Once you know which EC2 instance have ephemeral volumes attached to them you can detach those volumes. Naturally you need to do it the hard way using AWS CLI, because AWS Console does not show you the attachments at all. In theory the information you need for the job is available in AWS documentation, but crafting a suitable command-line and a JSON payload can still be an effort. A payload that works for some Ubuntu variants is this:
[
{
"DeviceName": "/dev/sdb",
"VirtualName": "ephemeral0",
"NoDevice": ""
},
{
"DeviceName": "/dev/sdc",
"VirtualName": "ephemeral1",
"NoDevice": ""
}
]
To apply it put it into remove-ephemeral.json and run this:
$ aws ec2 modify-instance-attribute --instance-id <instance-id> --attribute blockDeviceMapping --block-device-mappings file:////path-to/remove-ephemeral.json
Unlike terraform-providers-aws documentation seems to imply, you can't use "NoDevice": true or "NoDevice": "true" in the JSON payload or AWS CLI will barf.

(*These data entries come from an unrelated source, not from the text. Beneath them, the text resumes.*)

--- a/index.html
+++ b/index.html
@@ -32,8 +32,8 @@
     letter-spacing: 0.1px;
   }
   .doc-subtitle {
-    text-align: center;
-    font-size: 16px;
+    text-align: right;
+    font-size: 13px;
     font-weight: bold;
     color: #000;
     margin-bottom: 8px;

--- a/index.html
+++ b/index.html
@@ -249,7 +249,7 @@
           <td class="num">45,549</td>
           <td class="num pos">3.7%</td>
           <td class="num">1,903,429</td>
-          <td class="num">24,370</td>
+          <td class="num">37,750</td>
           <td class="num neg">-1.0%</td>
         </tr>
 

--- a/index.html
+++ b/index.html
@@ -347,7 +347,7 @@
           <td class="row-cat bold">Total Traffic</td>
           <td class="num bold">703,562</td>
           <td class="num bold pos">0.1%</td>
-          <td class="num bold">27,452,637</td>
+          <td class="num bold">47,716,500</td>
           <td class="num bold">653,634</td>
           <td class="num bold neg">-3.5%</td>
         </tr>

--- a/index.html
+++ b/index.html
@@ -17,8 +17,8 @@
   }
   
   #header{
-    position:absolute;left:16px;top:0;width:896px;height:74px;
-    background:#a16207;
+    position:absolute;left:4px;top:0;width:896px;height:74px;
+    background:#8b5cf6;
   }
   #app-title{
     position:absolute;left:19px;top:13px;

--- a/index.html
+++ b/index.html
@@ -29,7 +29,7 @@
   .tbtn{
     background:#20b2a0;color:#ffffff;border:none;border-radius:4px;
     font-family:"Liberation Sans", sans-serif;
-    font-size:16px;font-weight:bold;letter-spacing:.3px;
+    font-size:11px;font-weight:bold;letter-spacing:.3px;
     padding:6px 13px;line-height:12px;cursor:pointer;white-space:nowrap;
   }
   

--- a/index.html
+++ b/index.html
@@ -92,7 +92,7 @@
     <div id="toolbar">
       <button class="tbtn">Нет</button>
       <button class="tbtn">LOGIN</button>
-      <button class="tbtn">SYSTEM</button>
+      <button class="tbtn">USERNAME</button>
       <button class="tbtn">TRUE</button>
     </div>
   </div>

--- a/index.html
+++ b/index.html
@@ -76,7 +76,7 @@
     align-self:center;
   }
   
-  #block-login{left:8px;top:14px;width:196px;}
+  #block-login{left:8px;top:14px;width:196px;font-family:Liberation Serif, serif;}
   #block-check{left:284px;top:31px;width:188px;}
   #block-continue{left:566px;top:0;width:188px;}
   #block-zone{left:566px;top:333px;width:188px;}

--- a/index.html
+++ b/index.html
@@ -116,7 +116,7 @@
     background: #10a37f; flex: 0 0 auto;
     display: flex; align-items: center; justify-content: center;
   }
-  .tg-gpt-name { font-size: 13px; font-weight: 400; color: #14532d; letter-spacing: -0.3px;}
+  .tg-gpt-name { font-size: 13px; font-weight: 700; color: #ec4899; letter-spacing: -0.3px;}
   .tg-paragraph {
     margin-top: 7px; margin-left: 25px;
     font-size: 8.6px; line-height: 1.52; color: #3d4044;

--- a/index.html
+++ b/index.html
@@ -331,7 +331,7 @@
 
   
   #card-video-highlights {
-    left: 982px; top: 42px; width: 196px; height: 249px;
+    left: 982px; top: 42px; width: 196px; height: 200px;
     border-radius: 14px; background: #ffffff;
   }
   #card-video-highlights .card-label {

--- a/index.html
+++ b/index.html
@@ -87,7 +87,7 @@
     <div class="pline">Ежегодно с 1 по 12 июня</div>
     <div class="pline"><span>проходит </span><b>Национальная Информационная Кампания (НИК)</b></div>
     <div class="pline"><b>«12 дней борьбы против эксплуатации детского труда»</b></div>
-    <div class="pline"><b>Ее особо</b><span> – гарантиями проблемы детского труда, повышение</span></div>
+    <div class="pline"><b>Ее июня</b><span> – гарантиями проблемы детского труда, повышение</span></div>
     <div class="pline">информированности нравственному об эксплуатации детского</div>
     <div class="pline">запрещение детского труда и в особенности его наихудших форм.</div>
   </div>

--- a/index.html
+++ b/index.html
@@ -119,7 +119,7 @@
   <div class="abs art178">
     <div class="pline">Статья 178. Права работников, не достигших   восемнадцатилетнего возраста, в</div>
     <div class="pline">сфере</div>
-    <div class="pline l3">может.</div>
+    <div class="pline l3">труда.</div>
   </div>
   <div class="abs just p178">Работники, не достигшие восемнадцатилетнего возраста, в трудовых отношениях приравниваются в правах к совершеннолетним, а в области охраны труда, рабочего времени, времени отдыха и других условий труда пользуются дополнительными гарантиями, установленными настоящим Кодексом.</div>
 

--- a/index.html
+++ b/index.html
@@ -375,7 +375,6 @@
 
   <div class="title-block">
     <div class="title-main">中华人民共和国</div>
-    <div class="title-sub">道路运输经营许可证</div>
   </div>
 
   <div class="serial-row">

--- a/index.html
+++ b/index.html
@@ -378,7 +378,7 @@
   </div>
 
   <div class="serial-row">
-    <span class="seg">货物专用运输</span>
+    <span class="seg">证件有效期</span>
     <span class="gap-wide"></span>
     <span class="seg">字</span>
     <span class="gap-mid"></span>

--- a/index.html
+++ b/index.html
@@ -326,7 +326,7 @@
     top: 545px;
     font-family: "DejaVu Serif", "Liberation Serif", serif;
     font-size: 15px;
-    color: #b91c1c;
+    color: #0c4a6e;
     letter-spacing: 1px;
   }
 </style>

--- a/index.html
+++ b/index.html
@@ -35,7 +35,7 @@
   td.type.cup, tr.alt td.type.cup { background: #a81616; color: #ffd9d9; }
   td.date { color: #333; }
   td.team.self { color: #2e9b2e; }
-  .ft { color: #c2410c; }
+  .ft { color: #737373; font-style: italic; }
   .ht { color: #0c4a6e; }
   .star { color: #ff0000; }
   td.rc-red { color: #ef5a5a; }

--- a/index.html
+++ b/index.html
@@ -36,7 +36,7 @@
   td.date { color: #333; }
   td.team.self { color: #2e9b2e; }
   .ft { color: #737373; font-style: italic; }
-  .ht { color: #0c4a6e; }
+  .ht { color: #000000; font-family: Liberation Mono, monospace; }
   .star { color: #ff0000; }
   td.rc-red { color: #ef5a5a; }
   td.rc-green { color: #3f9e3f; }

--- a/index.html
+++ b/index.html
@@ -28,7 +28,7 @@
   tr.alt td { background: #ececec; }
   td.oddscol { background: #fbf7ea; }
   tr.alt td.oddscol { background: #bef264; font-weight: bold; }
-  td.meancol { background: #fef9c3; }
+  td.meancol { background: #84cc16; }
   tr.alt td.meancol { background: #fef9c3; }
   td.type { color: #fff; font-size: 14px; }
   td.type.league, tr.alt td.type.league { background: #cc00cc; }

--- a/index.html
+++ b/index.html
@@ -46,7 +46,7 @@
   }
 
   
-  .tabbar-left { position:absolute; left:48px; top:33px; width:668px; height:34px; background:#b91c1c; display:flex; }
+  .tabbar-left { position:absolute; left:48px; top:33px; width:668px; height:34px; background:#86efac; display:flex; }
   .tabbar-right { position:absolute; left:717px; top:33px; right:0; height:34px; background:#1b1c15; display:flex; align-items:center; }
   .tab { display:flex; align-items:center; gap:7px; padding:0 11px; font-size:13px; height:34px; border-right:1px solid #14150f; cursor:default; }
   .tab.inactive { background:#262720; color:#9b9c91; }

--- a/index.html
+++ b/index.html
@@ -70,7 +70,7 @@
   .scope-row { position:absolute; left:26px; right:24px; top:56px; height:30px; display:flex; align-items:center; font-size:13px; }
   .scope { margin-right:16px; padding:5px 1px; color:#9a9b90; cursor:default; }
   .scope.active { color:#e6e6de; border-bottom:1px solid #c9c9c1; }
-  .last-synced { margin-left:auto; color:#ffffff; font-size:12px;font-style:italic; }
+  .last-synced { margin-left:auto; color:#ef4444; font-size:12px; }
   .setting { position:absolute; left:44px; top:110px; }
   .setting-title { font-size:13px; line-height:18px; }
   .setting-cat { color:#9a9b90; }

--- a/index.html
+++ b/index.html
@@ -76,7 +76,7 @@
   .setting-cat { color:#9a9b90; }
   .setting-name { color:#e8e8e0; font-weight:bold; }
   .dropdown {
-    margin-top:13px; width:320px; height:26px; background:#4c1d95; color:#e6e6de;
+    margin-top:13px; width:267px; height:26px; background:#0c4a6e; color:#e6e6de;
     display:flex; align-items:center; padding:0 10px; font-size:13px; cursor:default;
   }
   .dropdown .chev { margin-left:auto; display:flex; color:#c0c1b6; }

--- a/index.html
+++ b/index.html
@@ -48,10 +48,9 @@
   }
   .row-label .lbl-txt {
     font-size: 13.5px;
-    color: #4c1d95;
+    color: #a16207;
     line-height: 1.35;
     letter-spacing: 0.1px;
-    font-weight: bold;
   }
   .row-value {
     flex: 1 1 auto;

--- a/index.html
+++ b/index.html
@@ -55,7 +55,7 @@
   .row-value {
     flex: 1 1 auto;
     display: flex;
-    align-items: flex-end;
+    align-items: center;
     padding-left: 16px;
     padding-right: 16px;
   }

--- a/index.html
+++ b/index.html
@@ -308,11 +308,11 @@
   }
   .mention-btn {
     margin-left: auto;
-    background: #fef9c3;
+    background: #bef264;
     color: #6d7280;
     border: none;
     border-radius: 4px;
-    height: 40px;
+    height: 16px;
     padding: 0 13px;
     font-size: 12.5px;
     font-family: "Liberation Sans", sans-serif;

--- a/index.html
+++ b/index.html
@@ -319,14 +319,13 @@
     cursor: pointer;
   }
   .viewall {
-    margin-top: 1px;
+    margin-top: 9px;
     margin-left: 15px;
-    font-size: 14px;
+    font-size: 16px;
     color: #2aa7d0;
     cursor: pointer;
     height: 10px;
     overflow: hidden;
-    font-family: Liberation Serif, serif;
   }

After you've modified instance attributes you should be good, except if an EC2 instance was in a "stopped" state. If it was, you need to start it up: otherwise you changes won't kick in and Terraform will continue complaining. After that trickery Terraform should be happy with the situation. In other words it should not try to destroy and rebuild the instance because ephemeral volumes have been detached, nor error out.
Finally you can write Terraform code to create the Cloudwatch alarms and recovery/reboot actions for both types of status checks. For example:
resource "aws_cloudwatch_metric_alarm" "system" {
count = var.restart_on_system_failure == true ? 1 : 0
alarm_name = "${var.hostname}_system_check_fail"
alarm_description = "System check has failed"
alarm_actions = ["arn:aws:automate:${var.region}:ec2:recover"]
metric_name = "StatusCheckFailed_System"
namespace = "AWS/EC2"
dimensions = { InstanceId: aws_instance.ec2_instance[0].id }
statistic = "Maximum"
period = "300"
evaluation_periods = "2"
datapoints_to_alarm = "2"
threshold = "1"
comparison_operator = "GreaterThanOrEqualToThreshold"
tags = { "Name": "${var.hostname}_system_check_fail" }
}
resource "aws_cloudwatch_metric_alarm" "instance" {
count = var.restart_on_instance_failure == true ? 1 : 0
alarm_name = "${var.hostname}_instance_check_fail"
alarm_description = "Instance check has failed"
alarm_actions = ["arn:aws:automate:${var.region}:ec2:reboot"]
metric_name = "StatusCheckFailed_Instance"
namespace = "AWS/EC2"
dimensions = { InstanceId: aws_instance.ec2_instance[0].id }
statistic = "Maximum"
period = "300"
evaluation_periods = "3"
datapoints_to_alarm = "3"
threshold = "1"
comparison_operator = "GreaterThanOrEqualToThreshold"
tags = { "Name": "${var.hostname}_system_check_fail" }
}
This code is taken from terraform-aws_instance_wrapper which we use a lot to wrap useful functionality into Terraform EC2 instance creation.